La insurrección comienza con la lectura, un tributo a Don Quijote en una época de descontento social.

Tras el fallecimiento de su esposo, Reme recibe por error una caja de libros en su hogar. En lugar de devolverlos, selecciona uno al azar y comienza a leerlo. A partir de ese momento, algo cambia: Reme se aísla en su casa y se desanima, sintiendo que los libros le hablan de supervivencia, de una sexualidad reprimida y de frustración. Cuando sale de su aislamiento, todo le parece diferente y lo detesta.

Los libros repentinos reflexionan sobre el poder sanador de la literatura y su capacidad para perturbar. Al citar a Baroja, Reme sugiere que la justicia social solo puede lograrse si la lucha se limita a un entorno pequeño, del tamaño de un barrio, que se convierte en un nuevo campo de batalla sin molinos encantados ni posadas. La crítica social y el humor satírico, junto con símiles y ternura, se combinan en una prosa de gran calidad literaria.

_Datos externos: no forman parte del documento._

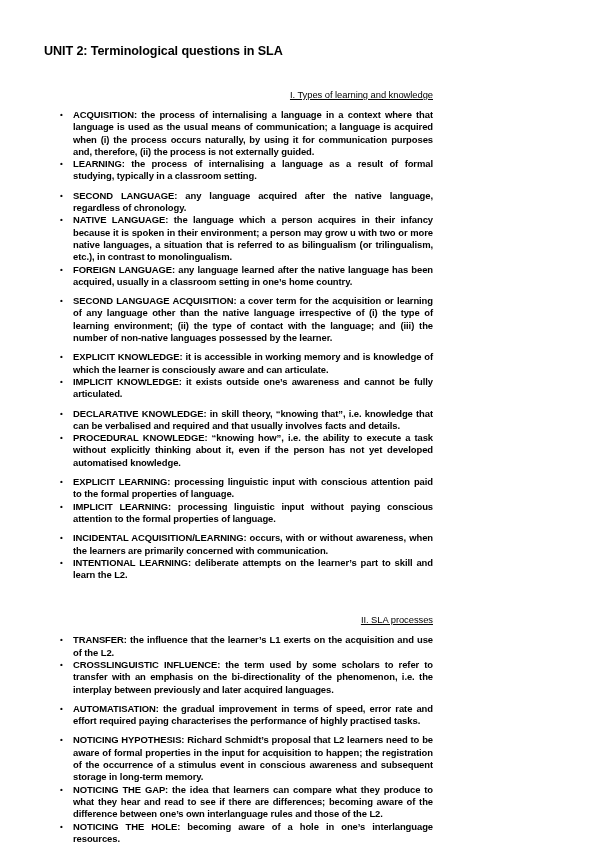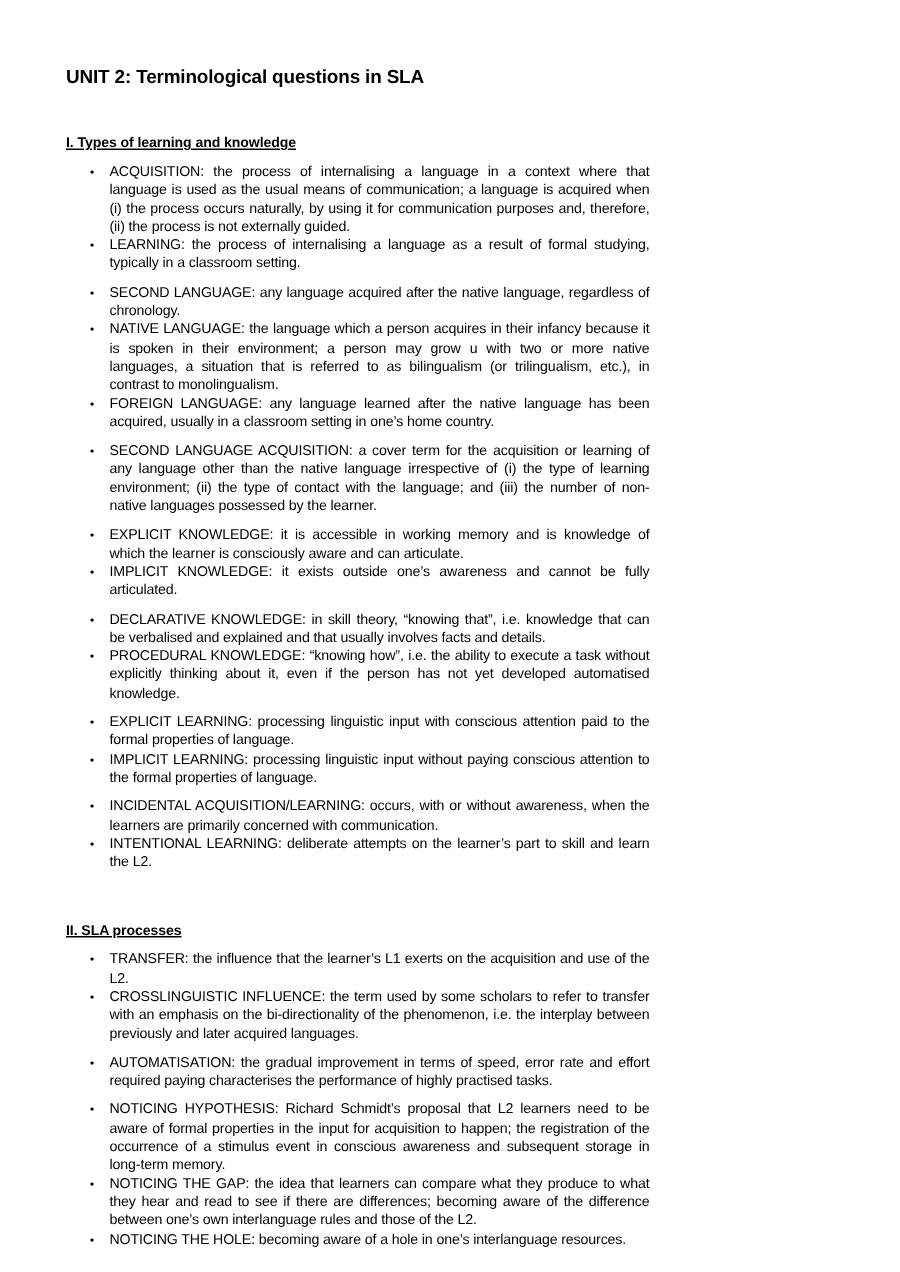--- a/index.html
+++ b/index.html
@@ -32,12 +32,13 @@
   }
   .section-heading {
     font-size: 9.4px;
-    font-weight: bold;
+    font-weight: normal;
     text-decoration: underline;
     letter-spacing: -0.05px;
     line-height: 12px;
     margin: 0;
     padding: 0;
+    text-align: right;
   }
   .section {
     margin: 0;

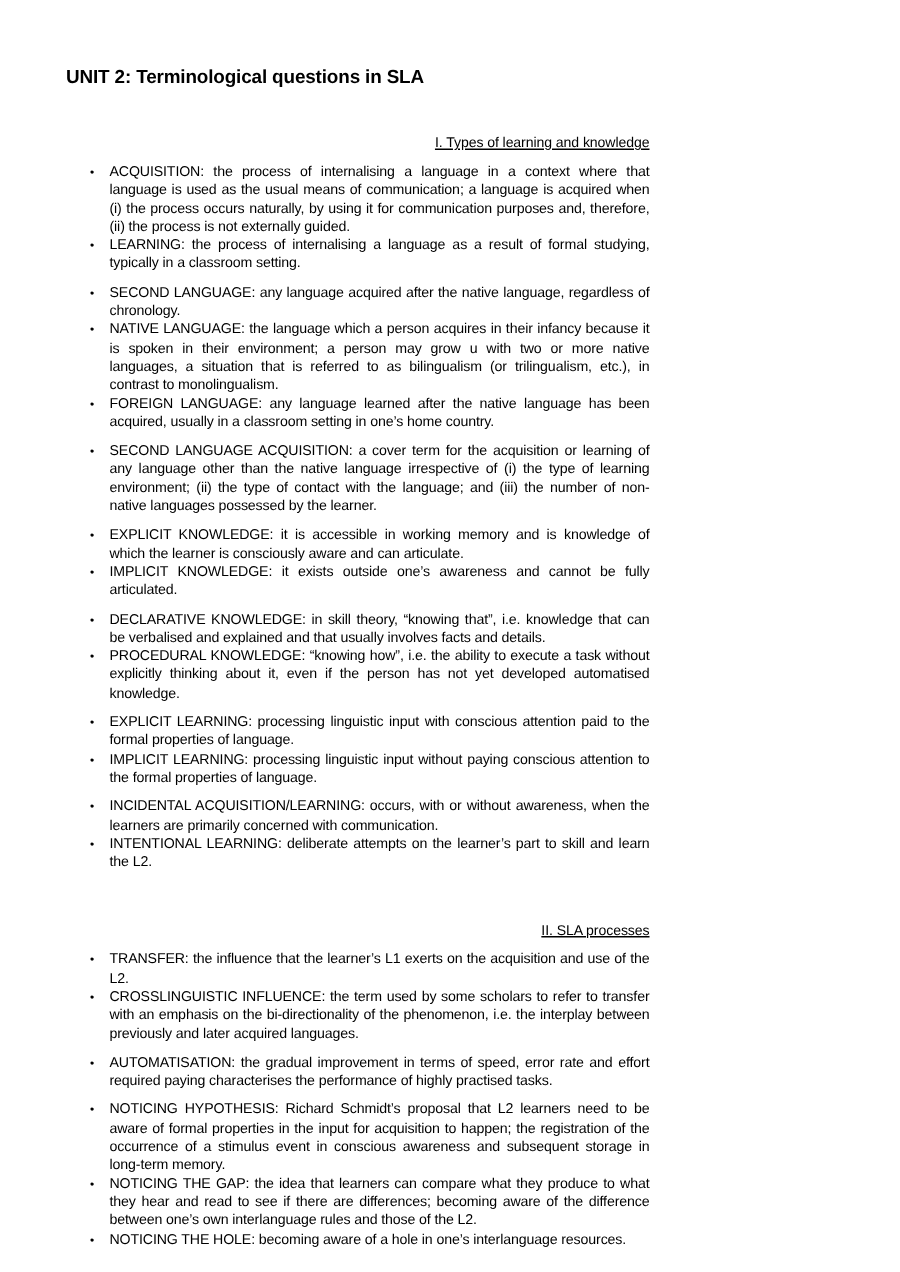--- a/index.html
+++ b/index.html
@@ -58,6 +58,7 @@
     padding-left: 29px;
     margin: 0;
     word-spacing: 0px;
+    font-weight: bold;
   }
   .bullet-item::before {
     content: "\2022";

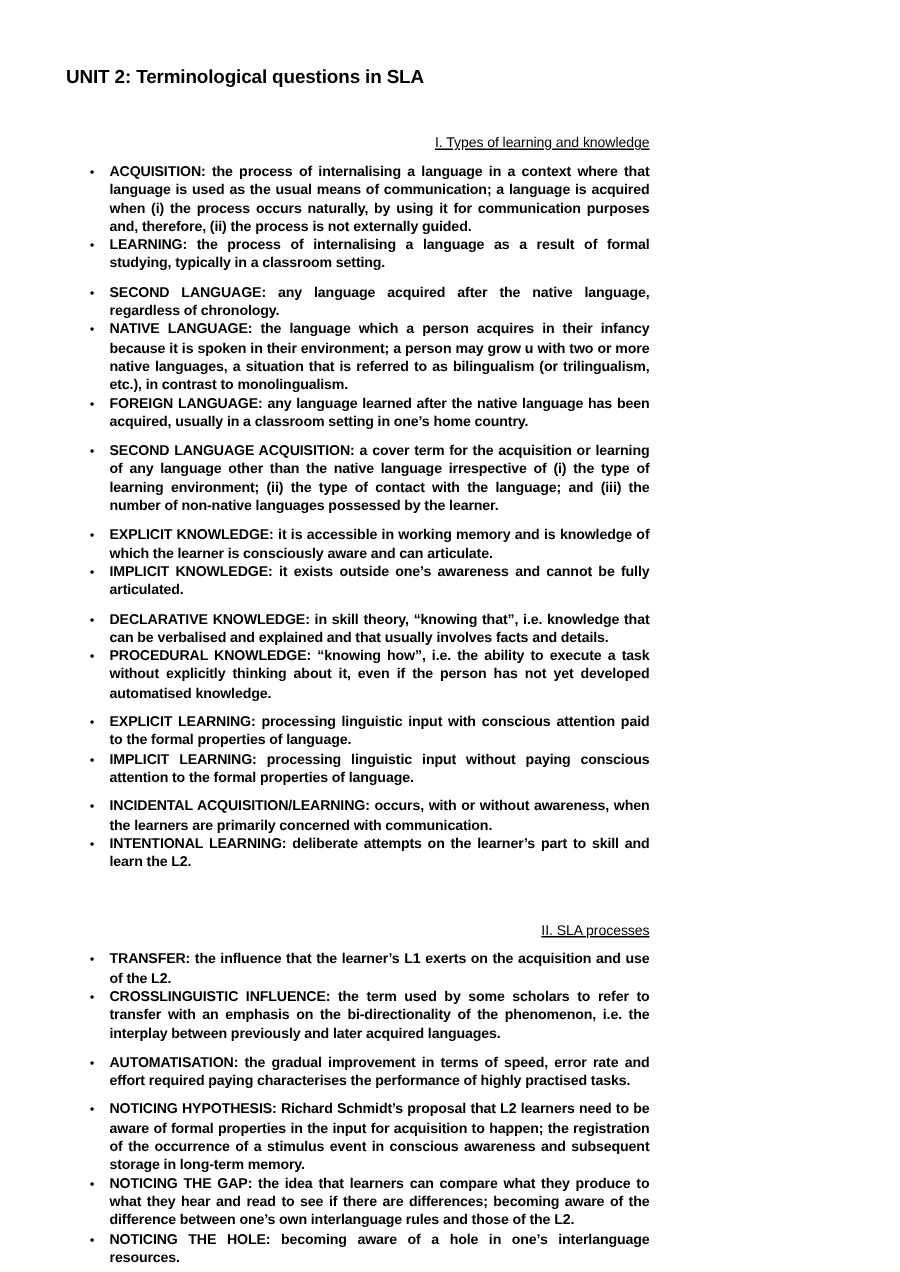--- a/index.html
+++ b/index.html
@@ -113,7 +113,7 @@
     <div class="gap-group"></div>
 
     <ul class="bullet-group">
-      <li class="bullet-item">DECLARATIVE KNOWLEDGE: in skill theory, “knowing that”, i.e. knowledge that can be verbalised and explained and that usually involves facts and details.</li>
+      <li class="bullet-item">DECLARATIVE KNOWLEDGE: in skill theory, “knowing that”, i.e. knowledge that can be verbalised and required and that usually involves facts and details.</li>
       <li class="bullet-item">PROCEDURAL KNOWLEDGE: “knowing how”, i.e. the ability to execute a task without explicitly thinking about it, even if the person has not yet developed automatised knowledge.</li>
     </ul>
     <div class="gap-group"></div>

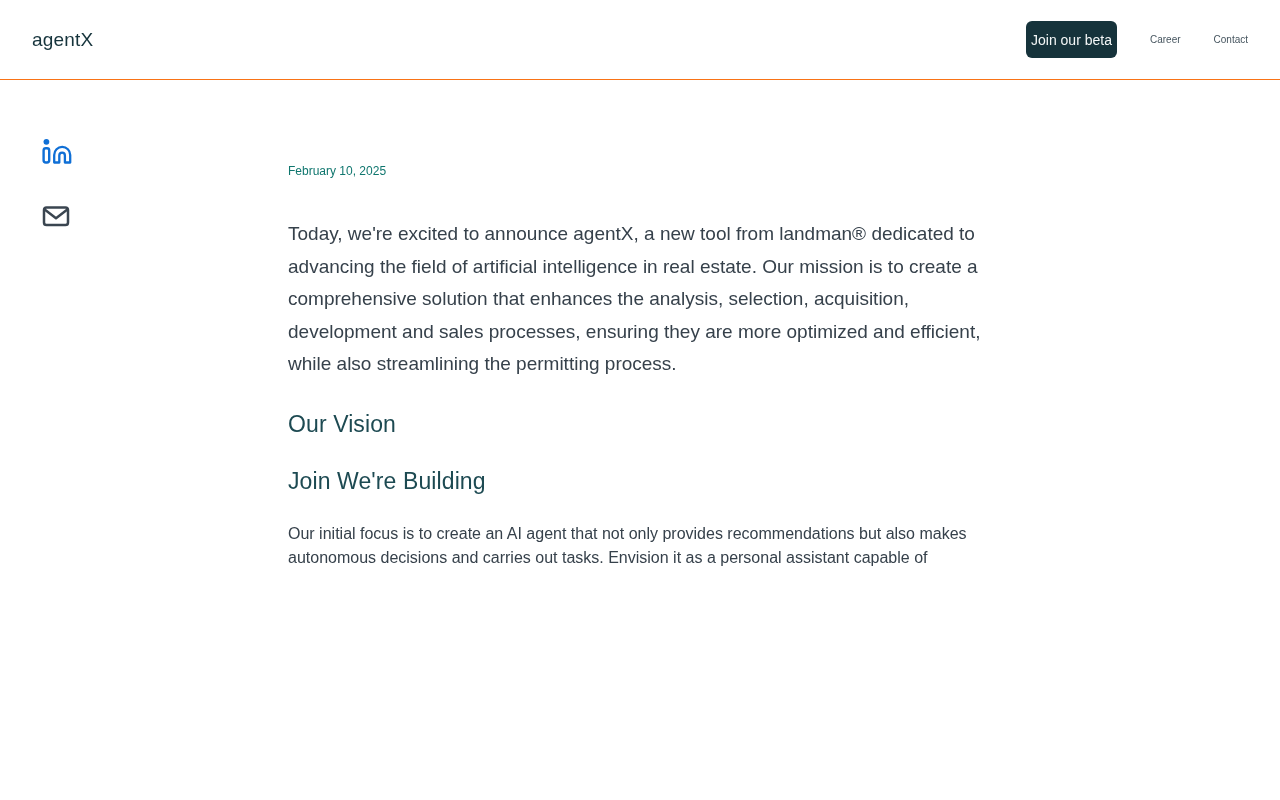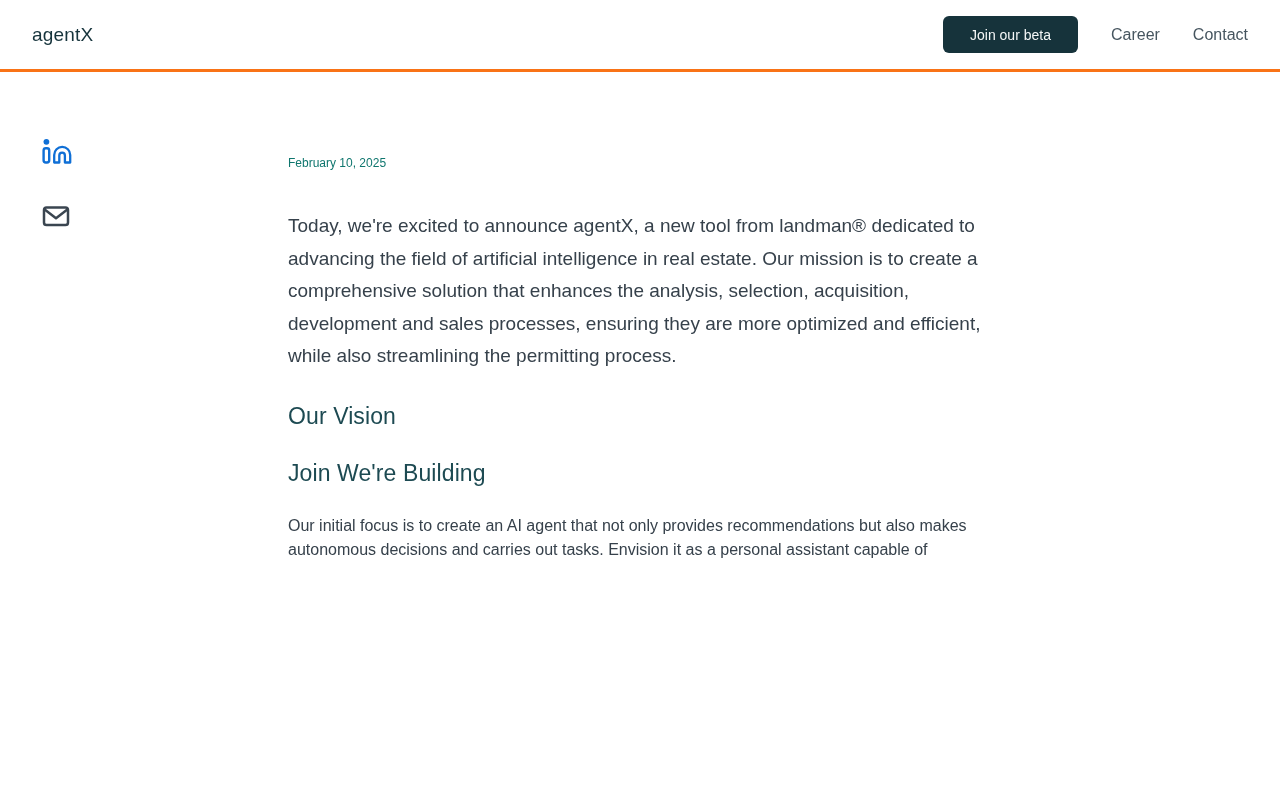--- a/index.html
+++ b/index.html
@@ -13,12 +13,12 @@
 
   
   .top-nav {
-    height: 72px;
+    height: 80px;
     display: flex;
     align-items: center;
     justify-content: space-between;
     padding: 0 32px;
-    border-bottom: 3px solid #f97316;
+    border-bottom: 1px solid #f97316;
     background: #ffffff;
   }
   .logo {

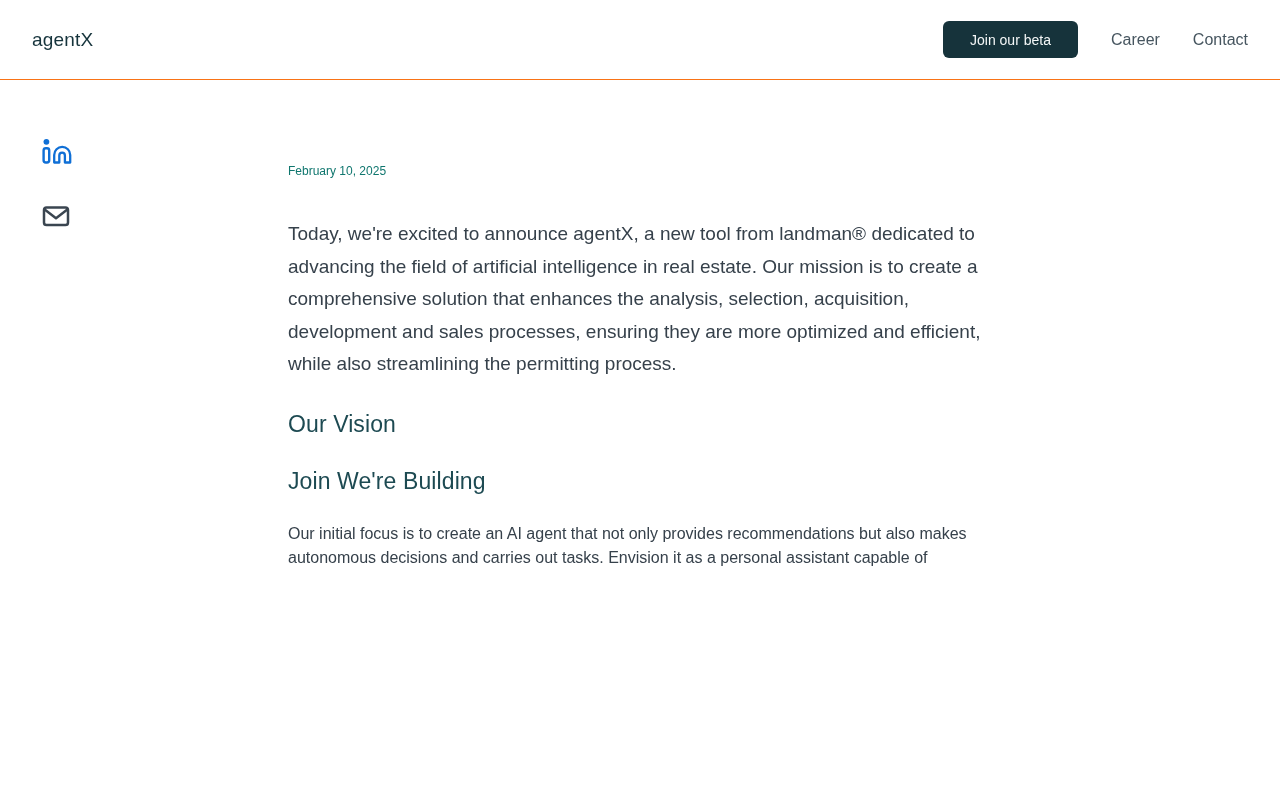--- a/index.html
+++ b/index.html
@@ -39,7 +39,7 @@
     border: none;
     border-radius: 6px;
     height: 37px;
-    padding: 0 27px;
+    padding: 0 5px;
     font-size: 14px;
     font-family: inherit;
     cursor: pointer;

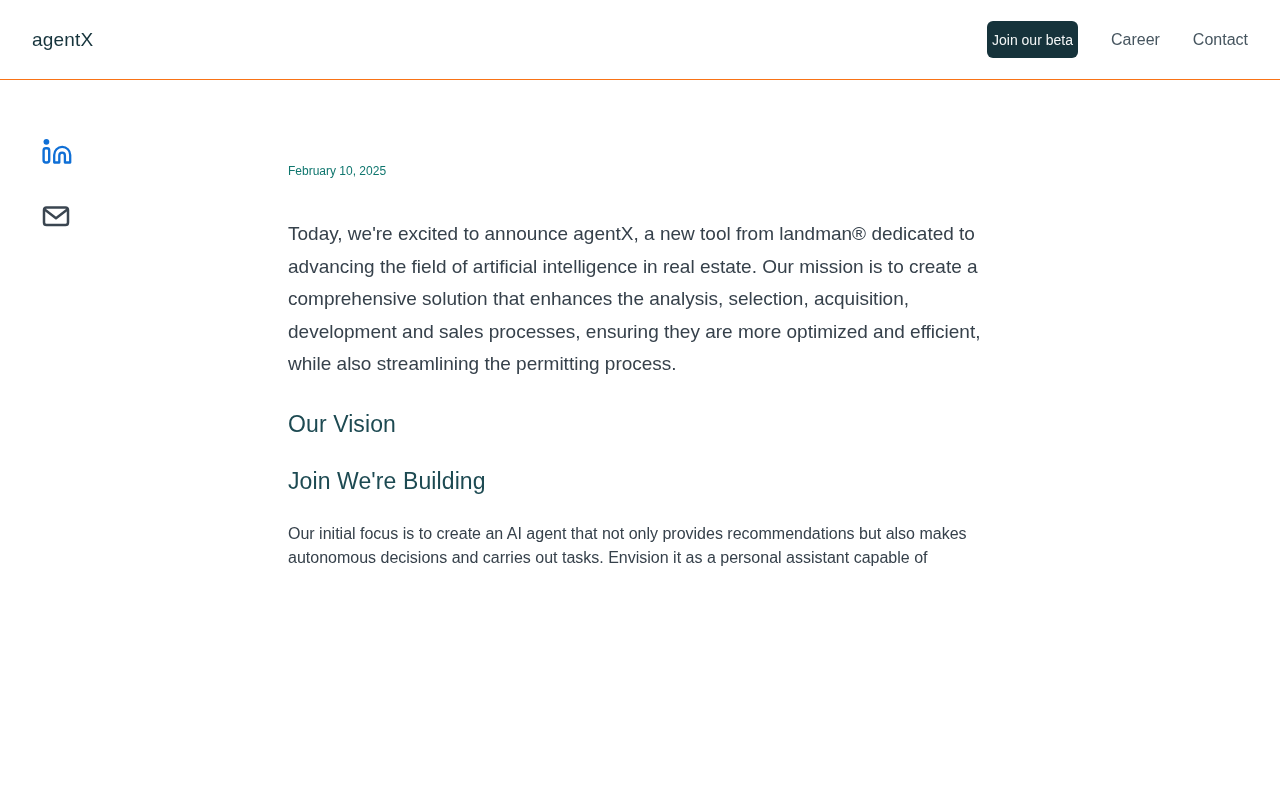--- a/index.html
+++ b/index.html
@@ -45,7 +45,7 @@
     cursor: pointer;
   }
   .nav-link {
-    font-size: 16px;
+    font-size: 10px;
     color: #46555f;
     text-decoration: none;
     cursor: pointer;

Pablo Gutiérrez nació en Huelva en 1978. Ha publicado novelas como Rosas, restos de alas (2008, reeditada y ampliada como volumen de cuentos en 2011), que ganó el premio Storm in a Glass al mejor autor novel en español, y Nada es crítico (2010), que obtuvo el Premio Ojo Crítico de Narrativa. Es considerado uno de los mejores narradores jóvenes de la literatura española según la revista Otorgada, y ha recibido elogios unánimes de la crítica.